WHAT TO DO:
For the word "Scène", determine how many lines of the entries below contain it, and give only that number.
******************************
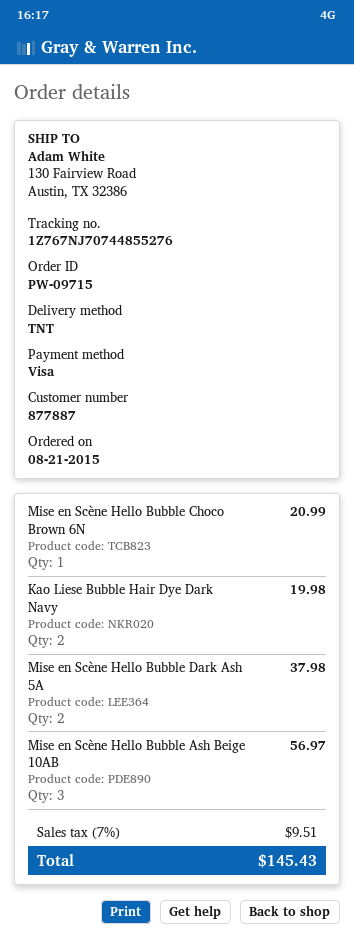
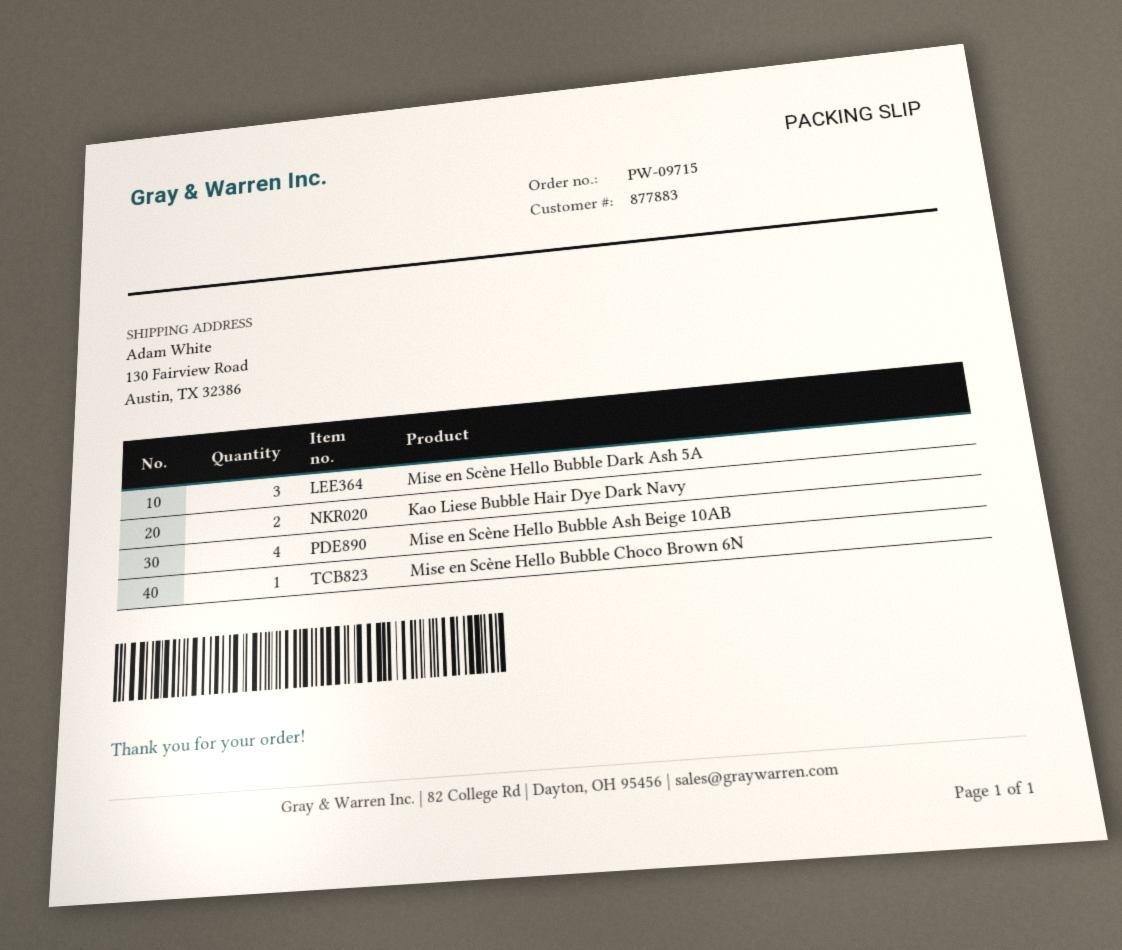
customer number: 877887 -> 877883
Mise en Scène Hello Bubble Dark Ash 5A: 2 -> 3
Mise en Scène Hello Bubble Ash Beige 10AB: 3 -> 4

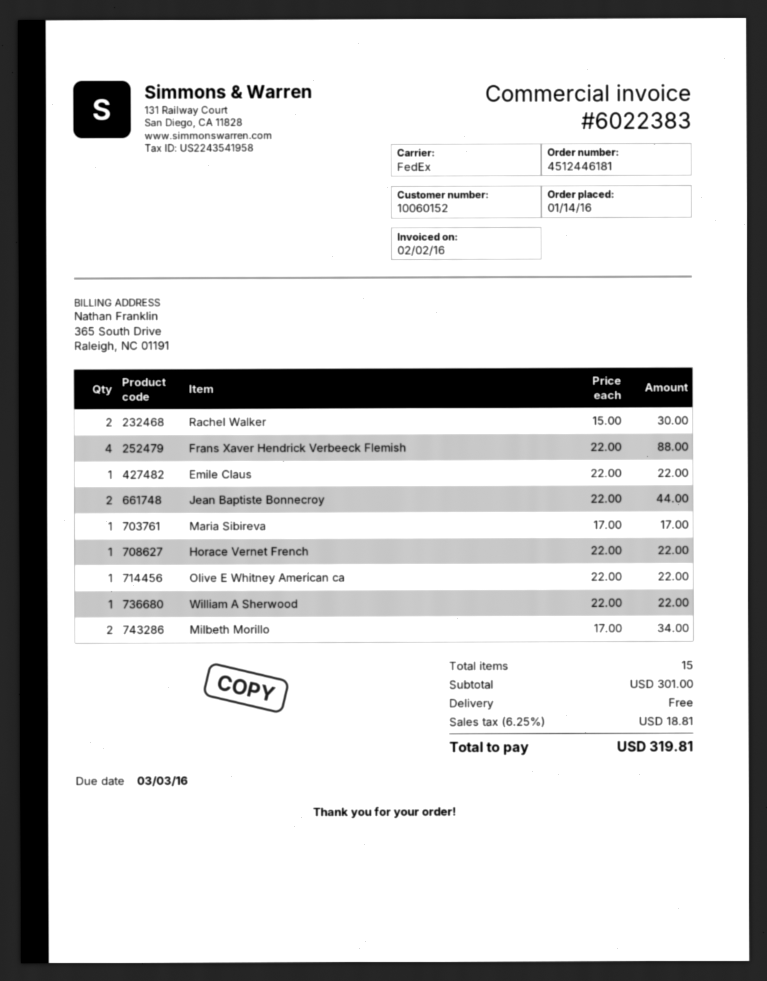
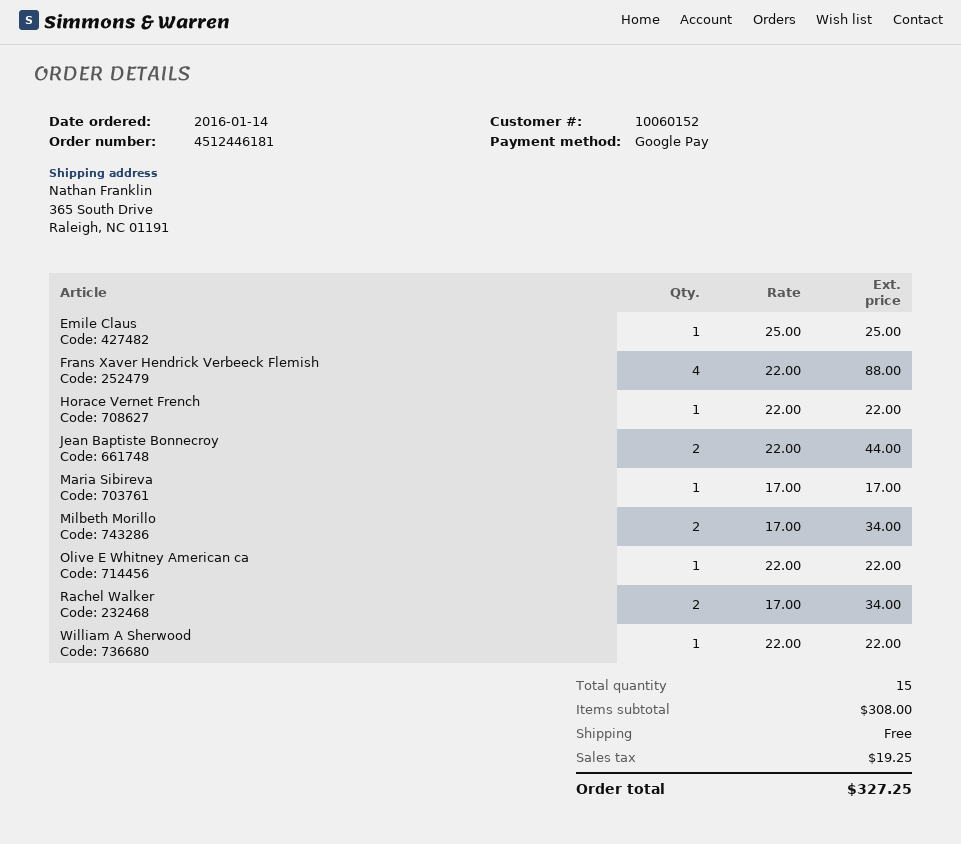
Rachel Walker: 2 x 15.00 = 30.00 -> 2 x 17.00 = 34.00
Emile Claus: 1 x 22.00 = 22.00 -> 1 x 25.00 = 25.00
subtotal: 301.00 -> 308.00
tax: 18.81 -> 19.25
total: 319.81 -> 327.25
******************************
REPLY:
2